Articles, Australia, International, Understanding Addiction

Binge drinking leaves you open to a whole host of problems that are far more damaging than a sore head and a lousy hangover.

What is binge drinking?

Different countries class binge drinking in different ways, but a general and accurate description is the practice of drinking excessive amounts of alcohol in a short space of time. It also applies to the many people who go out with the sole intention of getting drunk.

Why is it considered a problem?

It is now an accepted fact that millions of people the world over binge drink. While this form of alcohol consumption has been around for a long time it certainly does not make it a sensible thing to do.

Many see it as a bit of fun, others feel they will have no problems as it is a once a week ‘event’. Sadly, anyone who thinks along these lines is wrong on all counts.

Short term effects:

Drinking large quantities of alcohol in a short space of time and often mixing drinks is the perfect way to feel nauseous. Indeed, vomiting during a binge drinking session is seen by many as part and parcel of their night out. While neither of these ‘hazards’ are generally harmful there are many who suffer black-outs or ‘lose’ large chunks of the evening.

If either of these conditions affect a person they are in no way fit to look after themselves. This leaves them wide open to injury or unwanted sexual attention that they are too far gone to either realise or prevent.

Injury – Accidental:

A person who is so drunk that they are not in control of the actions is greatly increasing their chances of injury. While this may be due to ‘messing around’ with friends it can also be caused by falling over or falling into something.

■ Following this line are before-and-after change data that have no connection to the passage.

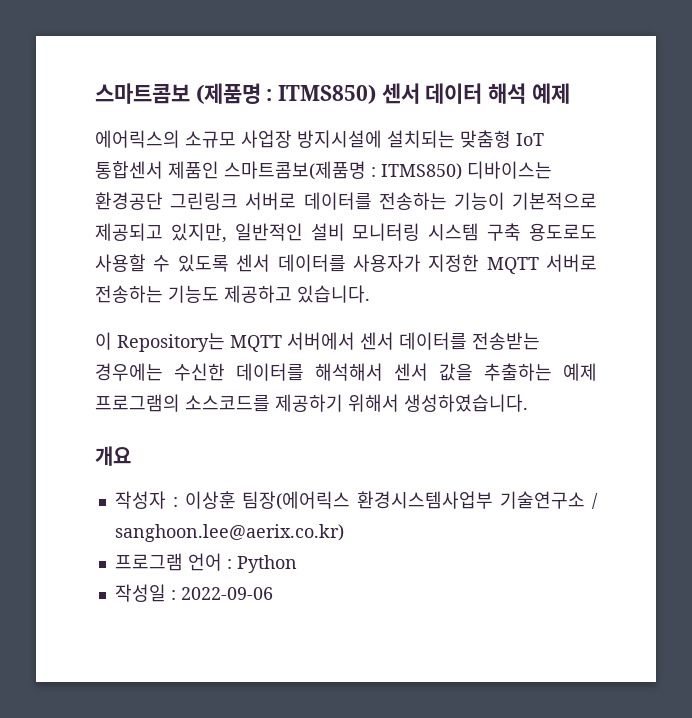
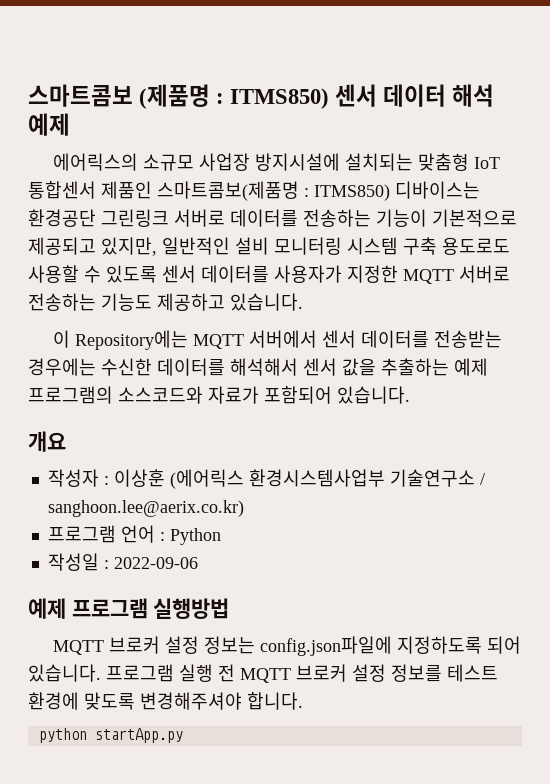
[117,333,225,352] Repository는 -> [75,330,189,350] Repository에는
[185,394,528,412] 소스코드를 제공하기 위해서 생성하였습니다. -> [118,386,410,404] 소스코드와 자료가 포함되어 있습니다.
[242,491,351,510] 팀장(에어릭스 -> [169,469,244,489] (에어릭스
(273, 593) none -> [28,598,230,619] [53,636,522,656] [28,664,498,683] [28,692,303,710] [38,728,183,743] // 예제 프로그램 실행방법 // MQTT 브로커 설정 정보는 config.json파일에 지정하도록 되어 있습니다. 프로그램 실행 전 MQTT 브로커 설정 정보를 테스트 환경에 맞도록 변경해주셔야 합니다. // python startApp.py

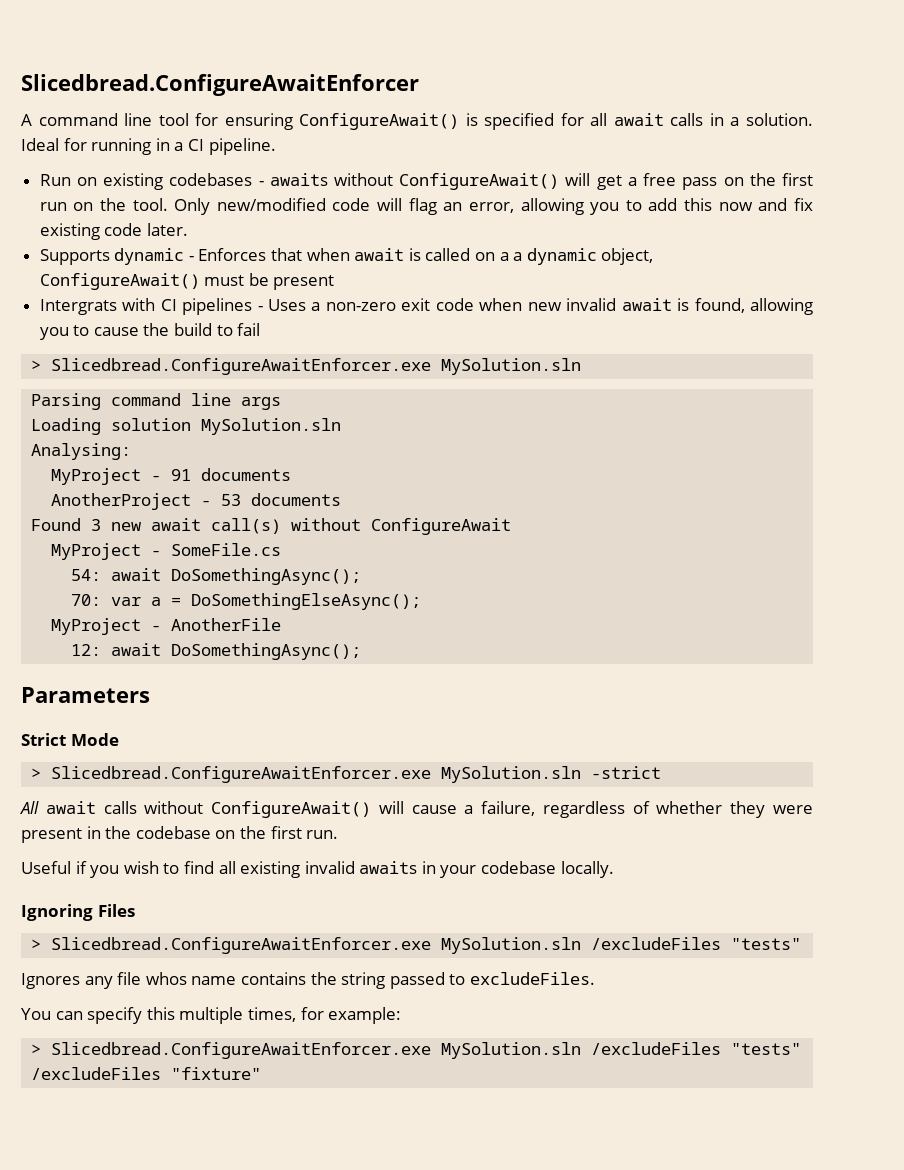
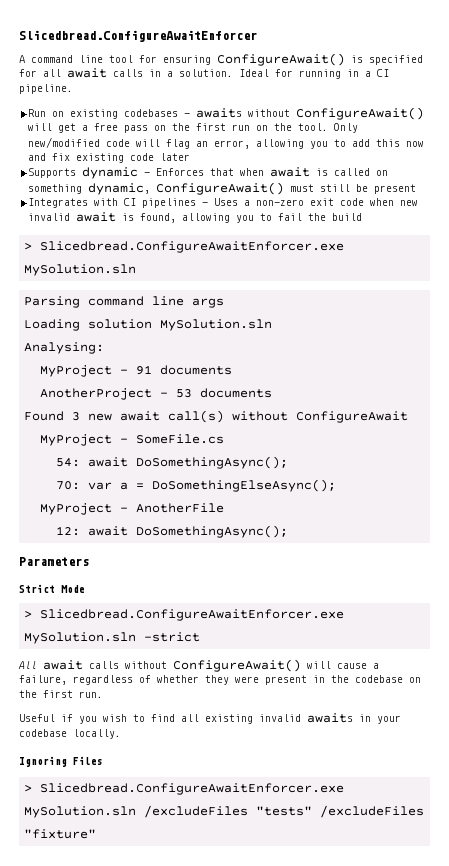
[146,223,188,236] later. -> [160,153,191,161] later
[499,248,654,265] a a dynamic object, -> [28,183,151,195] something dynamic,
(245, 280) none -> [320,184,351,192] still
[39,299,117,315] Intergrats -> [28,198,89,208] Integrates
[93,327,139,336] cause -> [278,213,303,221] fail
[216,323,261,336] to fail -> (363, 217) none
[21,972,595,989] [21,1007,402,1024] [31,1042,802,1059] // Ignores any file whos name contains the string passed to excludeFiles. // You can specify this multiple times, for example: // > Slicedbread.ConfigureAwaitEnforcer.exe MySolution.sln /excludeFiles "tests" -> (313, 811) none

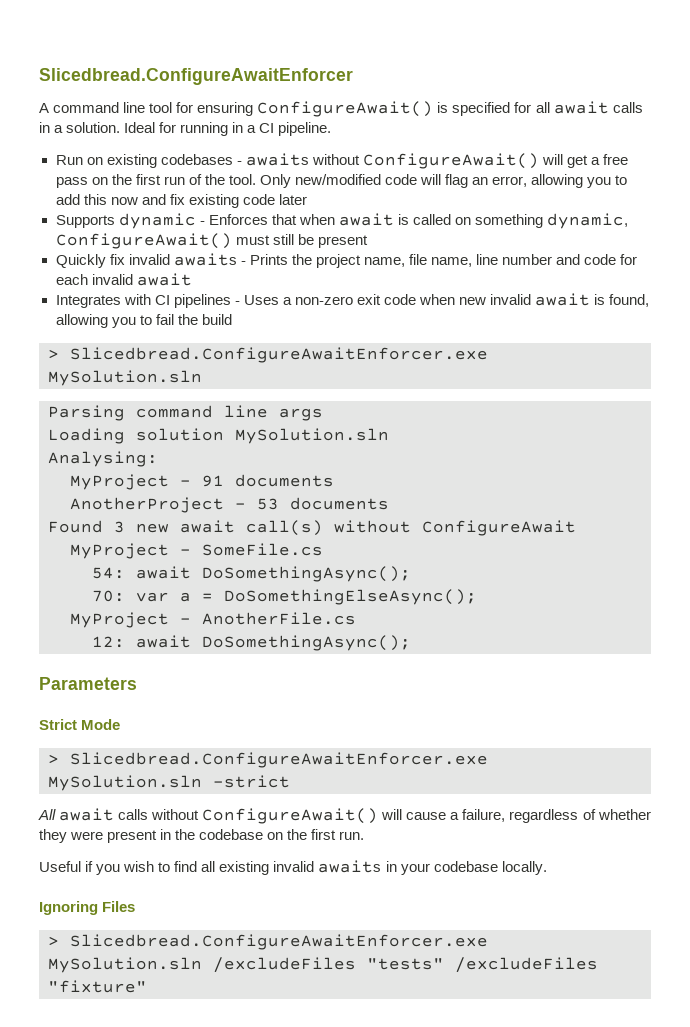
[256,125,269,131] on -> [188,174,202,185] of
(417, 189) none -> [55,253,638,268] [55,273,192,286] // Quickly fix invalid awaits - Prints the project name, file name, line number and code for each invalid await
[136,503,225,513] AnotherFile -> [202,612,356,625] AnotherFile.cs

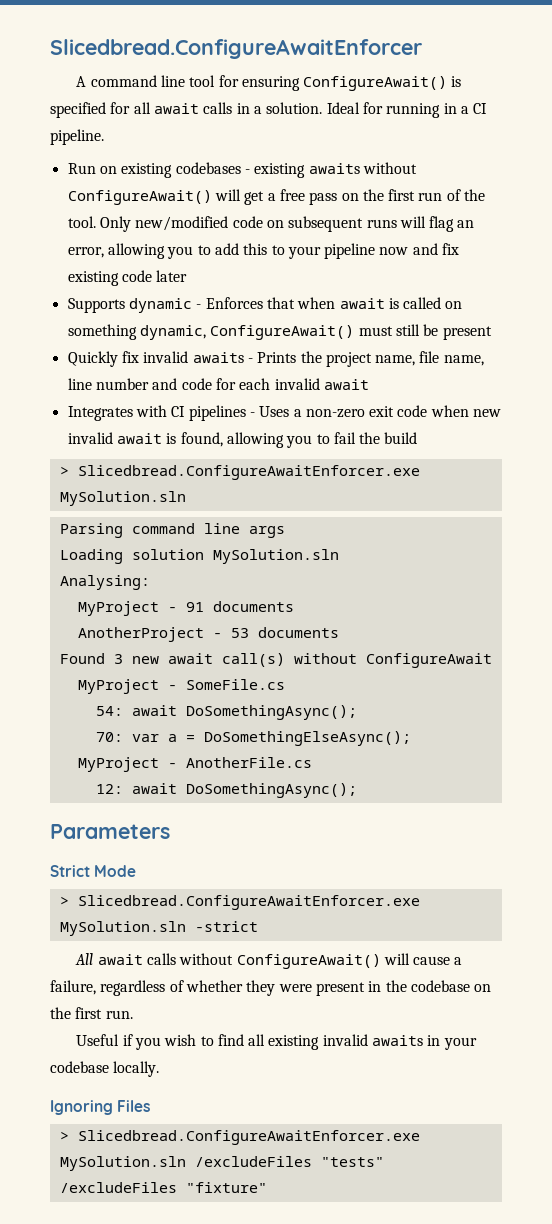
(242, 163) none -> [254,163,306,178] existing
(418, 179) none -> [266,216,397,232] on subsequent runs
(107, 199) none -> [271,243,376,259] to your pipeline

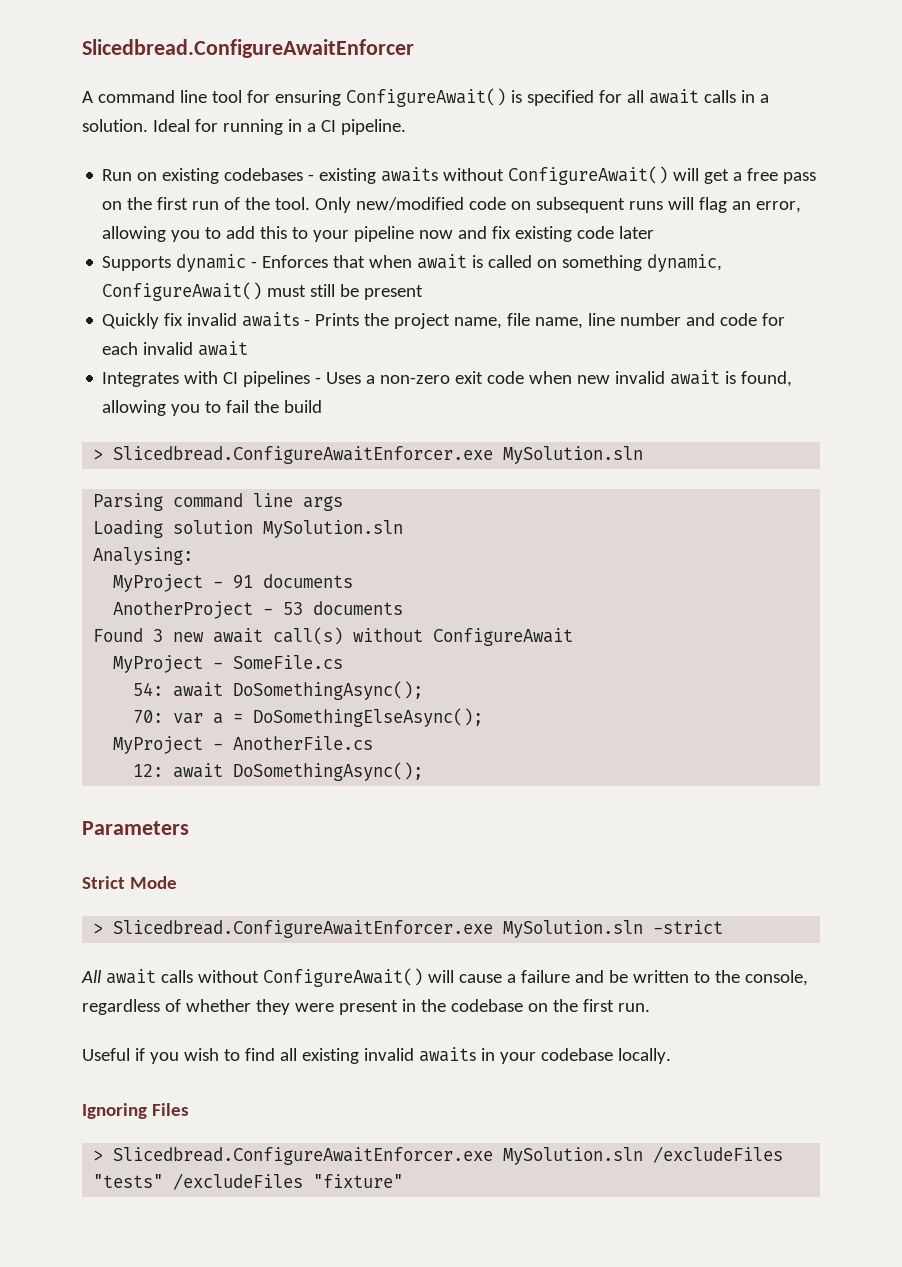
[50,980,96,995] failure, -> [520,970,808,986] failure and be written to the console,

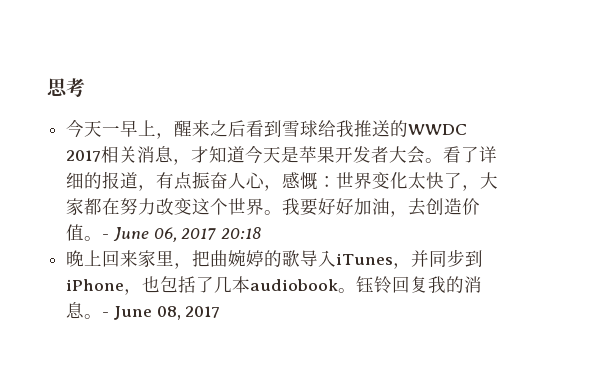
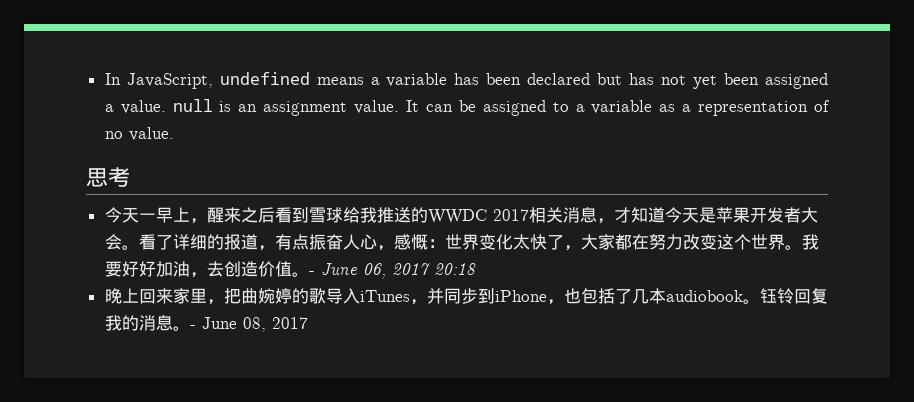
(47, 87) none -> [104,72,829,89] [104,99,830,116] [104,127,174,141] In JavaScript, undefined means a variable has been declared but has not yet been assigned a value. null is an assignment value. It can be assigned to a variable as a representation of no value. //

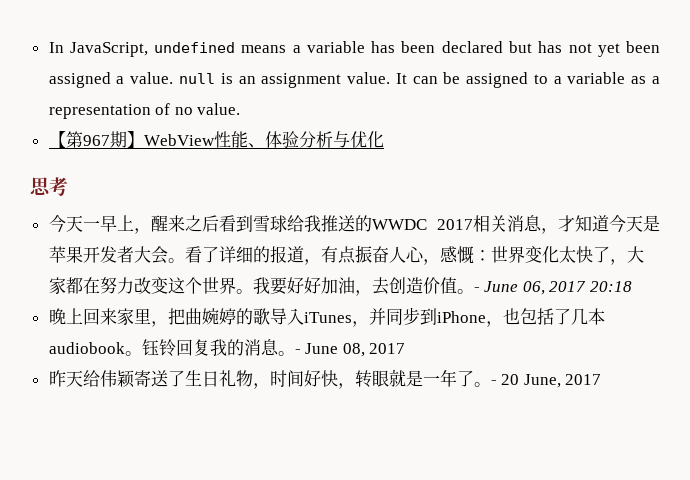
(174, 134) none -> [48,131,384,148] // 【第967期】WebView性能、体验分析与优化
(308, 323) none -> [48,369,602,389] // 昨天给伟颖寄送了生日礼物，时间好快，转眼就是一年了。- 20 June, 2017

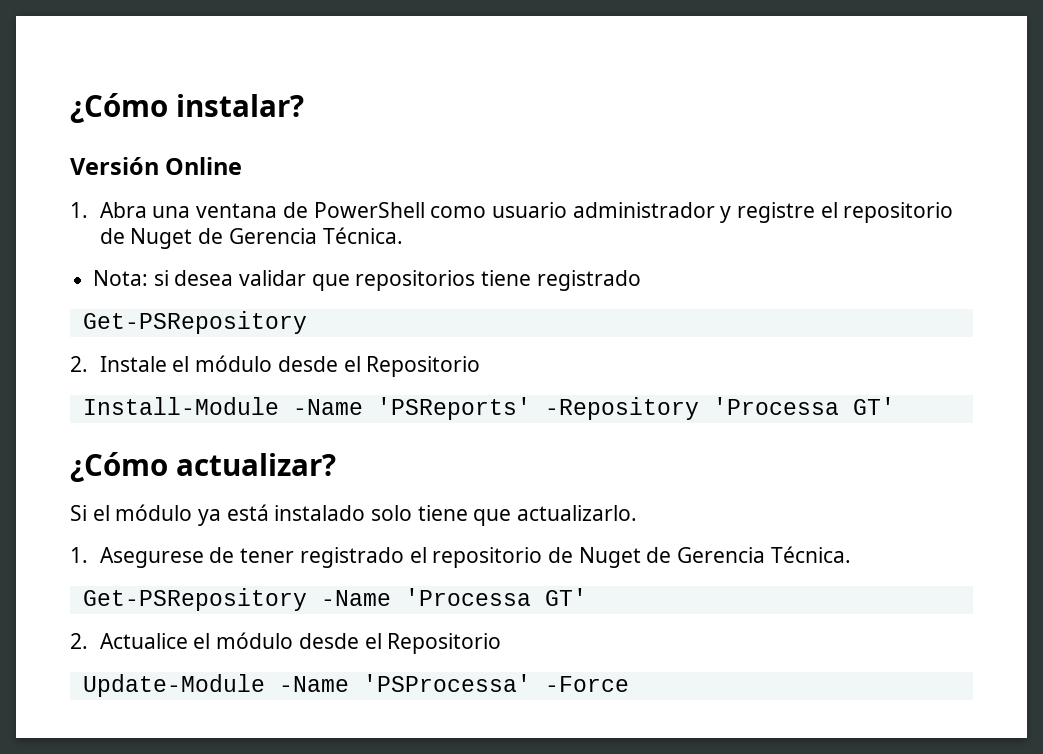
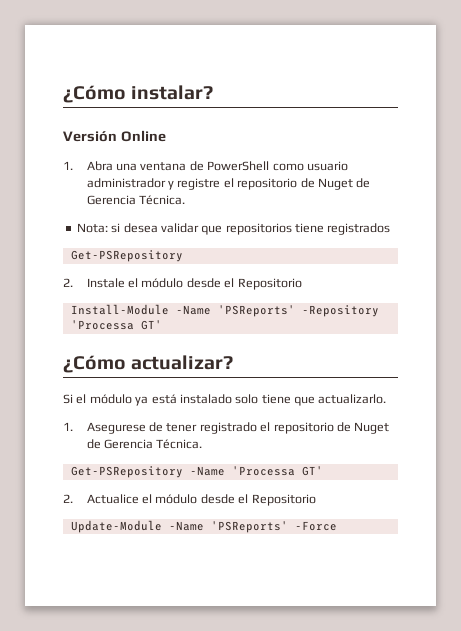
[536,270,641,291] registrado -> [327,223,391,235] registrados
[362,674,531,692] 'PSProcessa' -> [210,521,288,533] 'PSReports'

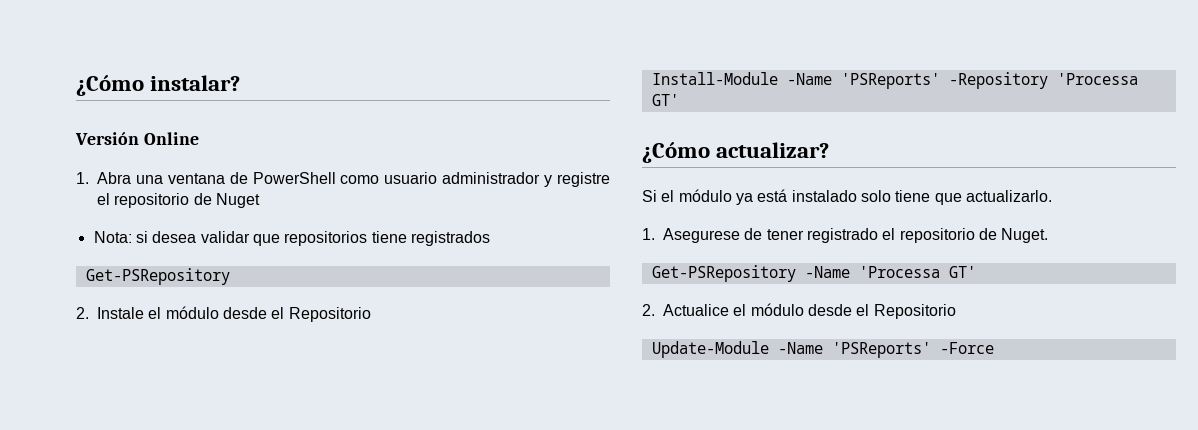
[356,178,371,188] [86,195,186,205] de Gerencia Técnica. -> (260, 200) none
[354,422,390,434] [86,439,203,449] Nuget de Gerencia Técnica. -> [1001,228,1049,243] Nuget.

A pavement, road or wall is a lot more solid than your body. These problems are magnified because the drunk is not expecting it and does little to protect themselves until it is too late.

Injury – Intentional:

Unfortunately, binge drinking brings out the aggressive and violent side of many. This leads to confrontations that range from raised voices through cuts and bruises to serious beatings. Things often get out of hand with others joining the fray either because they take sides or just happen to be close by.

Drunkenness and aggression are a potent, dangerous mix and many do not fully realise what damage to others or property they are actually causing. That is until they sober up in a police cell with the prospect of criminal charges against them.

Long term effects:

Studies have shown that binge drinking increases the risk of psychological problems such as anxiety and depression, and that is just for starters.

A person’s liver is first in line to feel the effects of alcohol. This is where alcohol is metabolized. It must be said that consuming sensible amounts of alcohol generally causes the liver no problems at all, but constantly overworking it by regularly consuming too much alcohol is simply asking for trouble.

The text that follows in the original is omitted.